Australian rules footballer (1929–2010)

Laurie Icke (22 July 1929 – 26 September 2010) was an Australian rules footballer who played with North Melbourne in the Victorian Football League (VFL).

Icke, a half back, started his career at Ballarat East, in the Ballarat Football League. In 1952 he was granted a permit to play for North Melbourne, after the VFL Permit Committee rejected a claim by Fitzroy that the defender had lived in Preston for 13 weeks, which would have tied him to the club, but Icke said it had only been six weeks.

He missed just one game in 1952 and played 15 of the first 16 rounds of the 1953 season, before suffering a thigh injury.

In 1954 he made 13 appearances, including North Melbourne's semi-final loss to Melbourne, which he played as a full-back. During the semi-final he was reporting for striking Ron Barassi and was suspended for the opening four rounds of the 1955 season.

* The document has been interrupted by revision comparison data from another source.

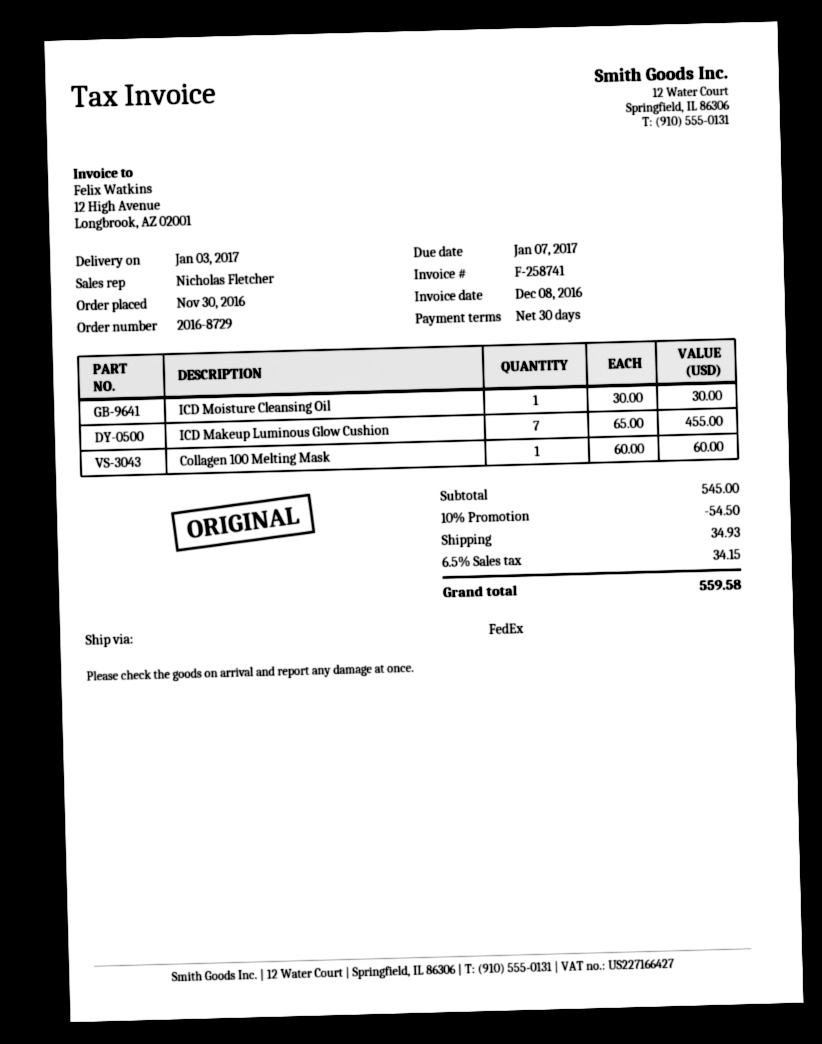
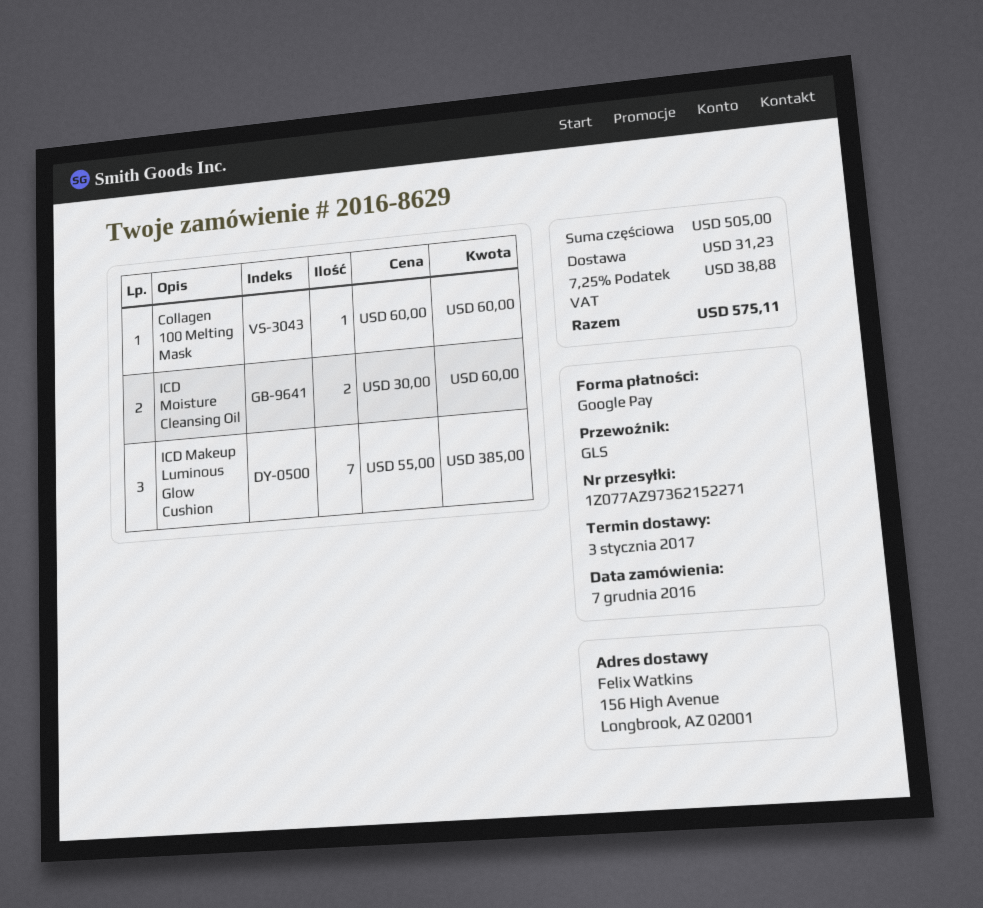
order number: 2016-8729 -> 2016-8629
order date: 2016-11-30 -> 2016-12-07
shipping method: FedEx -> GLS
ICD Moisture Cleansing Oil: 1 x 30.00 = 30.00 -> 2 x 30.00 = 60.00
ICD Makeup Luminous Glow Cushion: 7 x 65.00 = 455.00 -> 7 x 55.00 = 385.00
subtotal: 545.00 -> 505.00
discount: 10% = 54.50 -> none
shipping: 34.93 -> 31.23
tax: 6.5% = 34.15 -> 7.25% = 38.88
total: 559.58 -> 575.11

Icke was welcomed back into the North Melbourne team in round six, but following their round 11 loss to a weak St Kilda side by seven points, was dismissed from the club, along with Mick Grambeau. The pair were notified of the committee's decision by mail, with no reason given.

The two players received support from their teammates, who held a club meeting on the Sunday where they unanimously agreed that the action of the committee was unconstitutional. Some of them had earlier considered pulling out of their game against Carlton that weekend, in protest. More than 2000 club supporters held a demonstration after the Carlton game, backing Icke and Grambeau.

On the next Tuesday, the two players appeared before the North Melbourne committee and were reinstated on the club's training list, after signing a statement which said that the "committee of the North Melbourne Football Club acted correctly in dispensing of our services" and expressed a desire to "withdraw and apologise for statements made by us to the press". The reason for Icke and Grambeau being sacked was not revealed to the public, but was believed to be because the committee felt that they had not tried hard enough in the St Kilda game. Icke went straight back into the North Melbourne team, which played Collingwood in round 13.

He played out the 1955 season, then in 1956 was cleared to Wimmera Football League club Minyip, as playing coach. Under Icke, Minyip made the 1956 Grand Final, which they lost to Ararat by 13 points.

His son, Steven Icke, was a member of North Melbourne's 1977 premiership team. He also played for Melbourne.